• [Task prompt]:
Reproduce the lines below verbatim. Pictures are to be omitted.

• [Information given]:
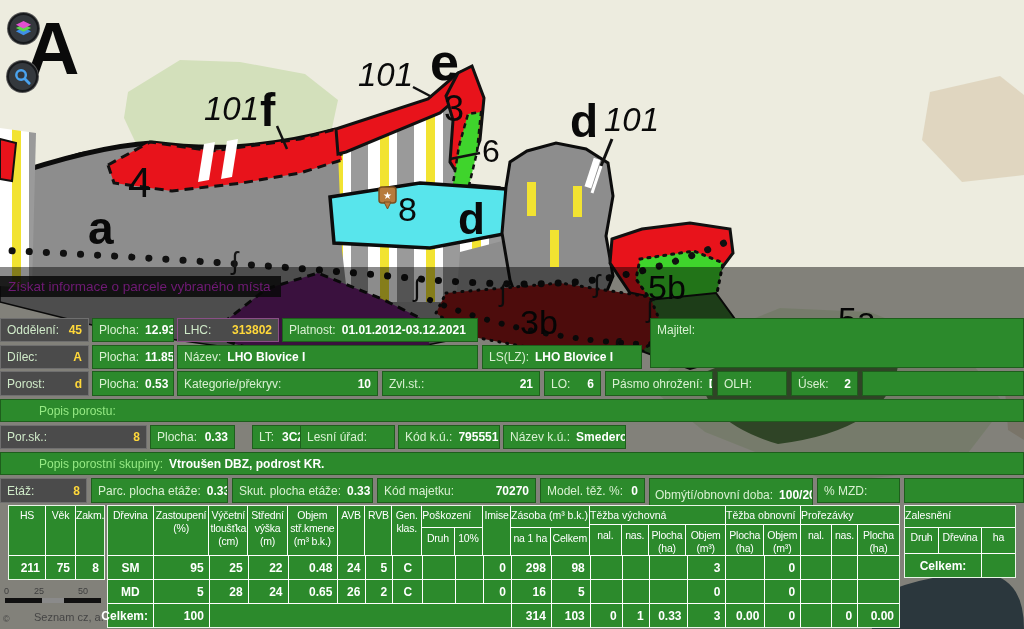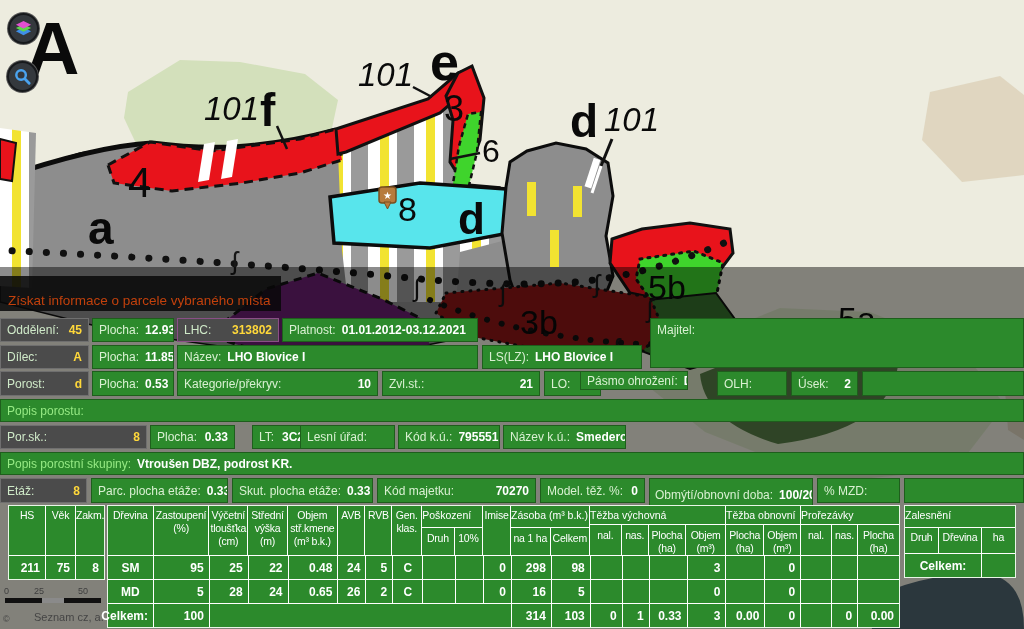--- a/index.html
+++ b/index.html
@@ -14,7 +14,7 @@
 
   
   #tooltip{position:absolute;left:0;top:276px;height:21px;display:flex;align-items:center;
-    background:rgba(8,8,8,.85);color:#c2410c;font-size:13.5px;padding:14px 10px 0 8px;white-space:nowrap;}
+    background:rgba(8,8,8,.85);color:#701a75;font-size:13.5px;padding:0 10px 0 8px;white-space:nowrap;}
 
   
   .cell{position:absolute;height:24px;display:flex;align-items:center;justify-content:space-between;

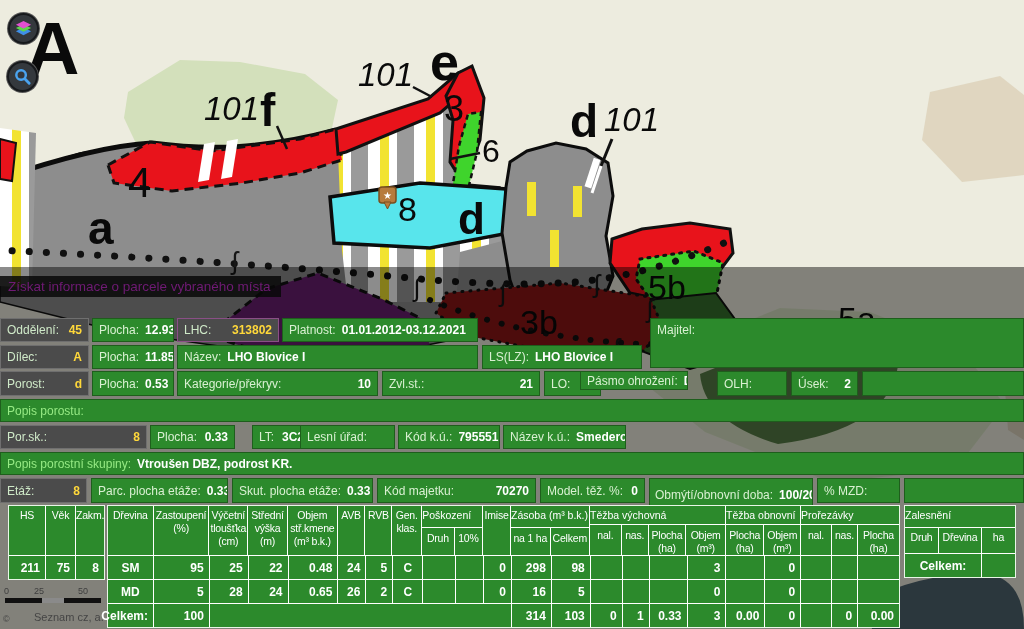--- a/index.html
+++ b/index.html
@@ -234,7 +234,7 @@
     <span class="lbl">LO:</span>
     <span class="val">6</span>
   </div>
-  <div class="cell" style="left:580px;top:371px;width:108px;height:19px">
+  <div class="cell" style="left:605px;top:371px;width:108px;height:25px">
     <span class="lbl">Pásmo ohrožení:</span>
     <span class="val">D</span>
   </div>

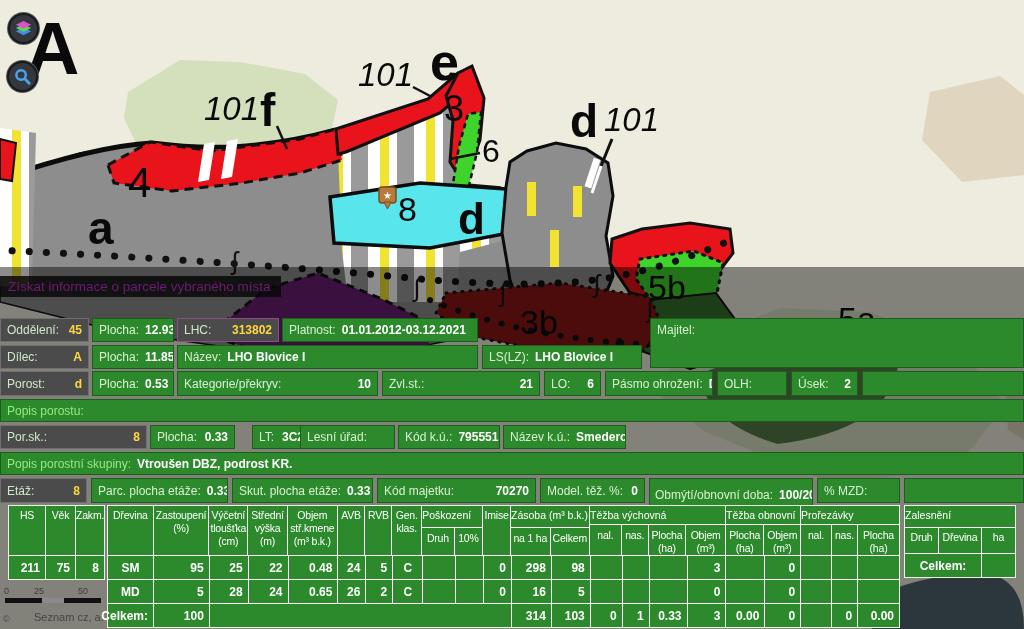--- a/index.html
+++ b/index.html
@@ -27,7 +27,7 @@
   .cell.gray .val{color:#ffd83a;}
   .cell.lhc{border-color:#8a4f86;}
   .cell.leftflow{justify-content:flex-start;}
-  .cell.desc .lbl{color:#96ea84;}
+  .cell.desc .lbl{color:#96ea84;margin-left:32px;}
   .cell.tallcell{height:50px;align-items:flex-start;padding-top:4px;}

• [Solution to this task]:
--- a/index.html
+++ b/index.html
@@ -14,7 +14,7 @@
 
   
   #tooltip{position:absolute;left:0;top:276px;height:21px;display:flex;align-items:center;
-    background:rgba(8,8,8,.85);color:#c2410c;font-size:13.5px;padding:14px 10px 0 8px;white-space:nowrap;}
+    background:rgba(8,8,8,.85);color:#701a75;font-size:13.5px;padding:0 10px 0 8px;white-space:nowrap;}
 
   
   .cell{position:absolute;height:24px;display:flex;align-items:center;justify-content:space-between;

--- a/index.html
+++ b/index.html
@@ -234,7 +234,7 @@
     <span class="lbl">LO:</span>
     <span class="val">6</span>
   </div>
-  <div class="cell" style="left:580px;top:371px;width:108px;height:19px">
+  <div class="cell" style="left:605px;top:371px;width:108px;height:25px">
     <span class="lbl">Pásmo ohrožení:</span>
     <span class="val">D</span>
   </div>

--- a/index.html
+++ b/index.html
@@ -27,7 +27,7 @@
   .cell.gray .val{color:#ffd83a;}
   .cell.lhc{border-color:#8a4f86;}
   .cell.leftflow{justify-content:flex-start;}
-  .cell.desc .lbl{color:#96ea84;}
+  .cell.desc .lbl{color:#96ea84;margin-left:32px;}
   .cell.tallcell{height:50px;align-items:flex-start;padding-top:4px;}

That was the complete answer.